Coloc: data structures

Chris Wallace

2021-06-14

Data structures

The enumeration approaches to coloc coloc.abf and coloc.susie require the same data format. To be flexible, coloc.abf allows a wider variety of inputs, which can sometimes be confusing. This document aims to set out what ideal and acceptable data structures are, as well as covering some points on how you should select the SNPs for study.

First: select the SNPs to study.

SNPs must * have summary data available in both studies * cover a single genomic region (perhaps defined by distance about some GWAS peak or delimited by recombination hotspots), and * represent a dense coverage of the region

This can result in up to 10,000 SNPs on larger regions. A single genomic region does not correspond to the whole genome, nor to a whole chromosome. Coloc also does not automatically split chromosomes or a genome into regions. It is assumed the user can look at their data, identify a region with overlapping GWAS signals between two studies, and decide on the set of SNPs to include. Some utilities are provided which can help check regions are sensible.

Please do include all SNPs you have in the region: do not trim by significance or MAF or other means. Coloc enumerates all possible configureations of shared and non-shared causal variants and evaluates their relative support; it cannot do this if it does not have all the SNPs available.

A minimum coloc dataset

Colocalisation and fine-mapping work through evaluating approximate Bayes factors summarising evidence for association at each SNP. This requires knowing the estimated effect size \(\beta\) and its uncertainty \(var(\beta)\). \(var(\beta)\) is the standard error of \(\beta\), squared. It is also good practice to supply SNP names, and SNP positions.

We also need a prior on the true effect sizes at causal variants, which is different depending on whether you have a quantitative or case-control (binary) trait. To estimate a prior, we need to know the trait standard deviation (which allows us to interpret the scale of the estimated beta).

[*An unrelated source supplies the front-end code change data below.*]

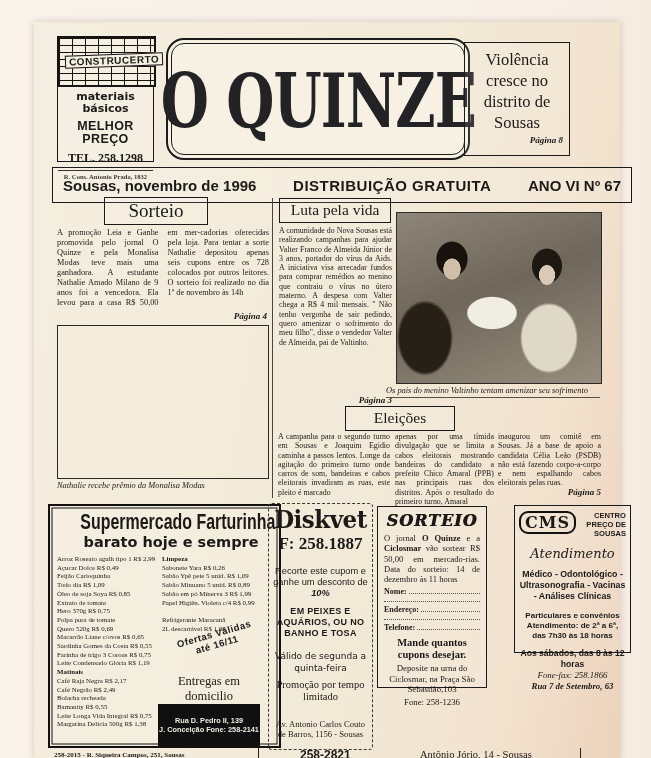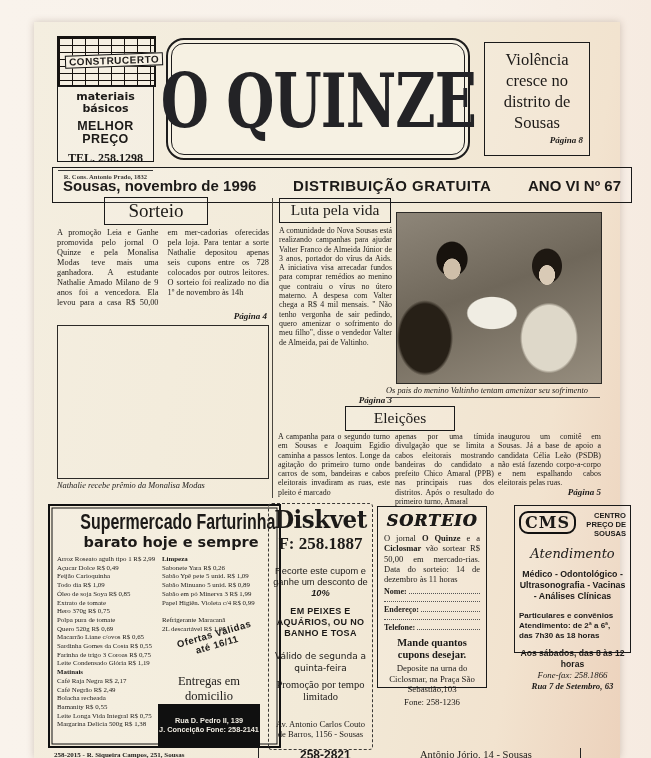--- a/index.html
+++ b/index.html
@@ -138,7 +138,7 @@
       </div>
     </div>
 
-    <div class="abs teaser" style="left:450px;top:20px;width:104px;height:106px;">
+    <div class="abs teaser" style="left:430px;top:20px;width:104px;height:106px;">
       <div class="teaser-h">Violência</div>
       <div class="teaser-h">cresce no</div>
       <div class="teaser-h">distrito de</div>

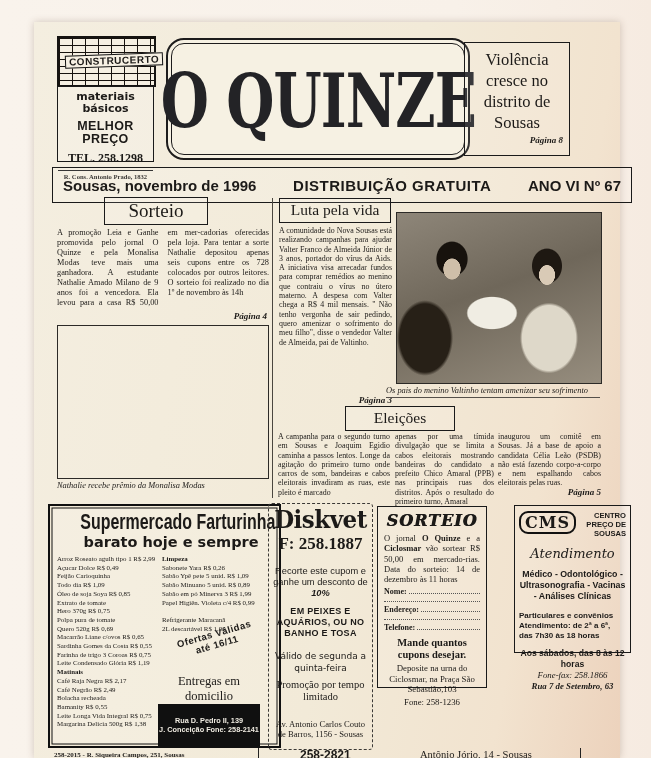--- a/index.html
+++ b/index.html
@@ -106,7 +106,7 @@
   .cms-serv{font-family:"Liberation Sans",sans-serif;font-weight:bold;font-size:8.8px;line-height:11px;
     text-align:center;margin-top:8px;}
   .cms-part{font-family:"Liberation Sans",sans-serif;font-weight:bold;font-size:8px;line-height:10px;
-    margin-top:9px;}
+    text-align:center;margin-top:9px;}
   .cms-sab{font-family:"Liberation Sans",sans-serif;font-weight:bold;font-size:8.6px;line-height:10.5px;
     text-align:center;margin-top:7px;}
   .cms-ff{font-style:italic;font-size:8.8px;text-align:center;margin-top:1px;}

Coloc comes with test data, so you can explore the structure for a quantitative trait. Here we show the minimum dataset needed for a quantitative trait. check_dataset() returns NULL if it finds no errors. It will stop with error if there are issues that absolutely must be fixed to run coloc, but may print warnings if it sees something merely suspicious - eg if there is no strong signal of association. The warning doesn’t mean you can’t run coloc - it is perfectly valid to assess that there is only evidence for association in one of your datasets, but it may alert you to check something if you thought there was strong association there. One common mistake is to use the standard error of beta in place of the variance of beta. If your dataset provides the standard error, simply square it to get the variance.

## This is a new update to coloc.
## List of 6
##  $ beta    : Named num [1:50] 0.288 0.3 0.334 0.444 0.494 ...
##   ..- attr(*, "names")= chr [1:50] "s1" "s2" "s3" "s4" ...
##  $ varbeta : Named num [1:50] 0.00681 0.0105 0.00733 0.00591 0.01514 ...
##   ..- attr(*, "names")= chr [1:50] "s1" "s2" "s3" "s4" ...
##  $ snp     : chr [1:50] "s1" "s2" "s3" "s4" ...
##  $ position: int [1:50] 1 2 3 4 5 6 7 8 9 10 ...
##  $ type    : chr "quant"
##  $ sdY     : num 1.12
## Warning in check_dataset(minimum_data, warn.minp = 1e-10): minimum p value is: 7.6775e-09
## If this is what you expected, this is not a problem.
## If this is not as small as you expected, please check the 02_data vignette.
## NULL

It’s also useful to plot your datasets, and check * coverage is dense * the level of association matches your expectation

For a case control trait, you would need to give the type as “cc”:

## List of 5
##  $ beta    : Named num [1:50] 0.288 0.3 0.334 0.444 0.494 ...
##   ..- attr(*, "names")= chr [1:50] "s1" "s2" "s3" "s4" ...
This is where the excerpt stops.